_Exercise material_
Segment Open
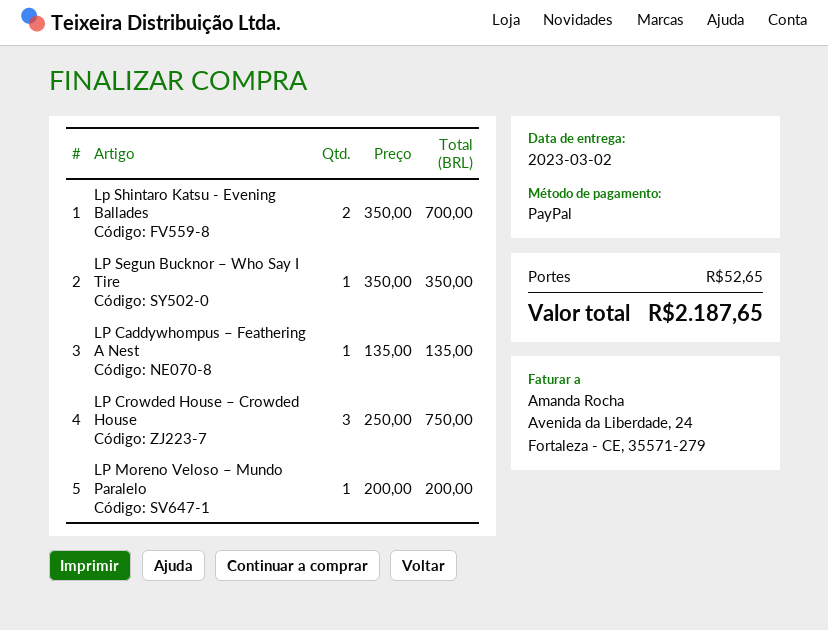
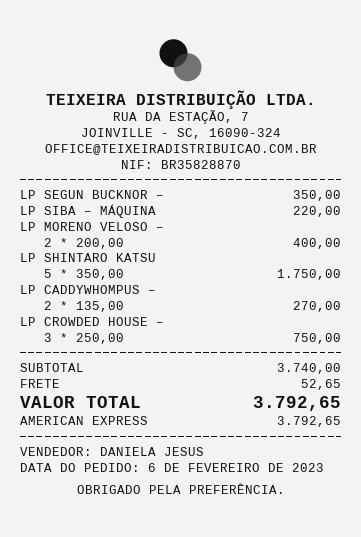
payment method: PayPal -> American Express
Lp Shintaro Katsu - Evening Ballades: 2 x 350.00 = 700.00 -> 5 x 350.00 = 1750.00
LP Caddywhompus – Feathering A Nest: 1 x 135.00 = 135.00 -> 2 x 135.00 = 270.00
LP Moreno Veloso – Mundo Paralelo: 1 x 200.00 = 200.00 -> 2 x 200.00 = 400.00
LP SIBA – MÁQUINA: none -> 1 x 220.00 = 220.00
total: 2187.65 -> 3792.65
Segment Closed
_Task item_
Copy only the stretch running from the line containing "LP Caddywhompus –" to the final line of the entries, both ends included, exactly as it stands.

_Result of this exercise_
LP Caddywhompus – Feathering A Nest: 1 x 135.00 = 135.00 -> 2 x 135.00 = 270.00
LP Moreno Veloso – Mundo Paralelo: 1 x 200.00 = 200.00 -> 2 x 200.00 = 400.00
LP SIBA – MÁQUINA: none -> 1 x 220.00 = 220.00
total: 2187.65 -> 3792.65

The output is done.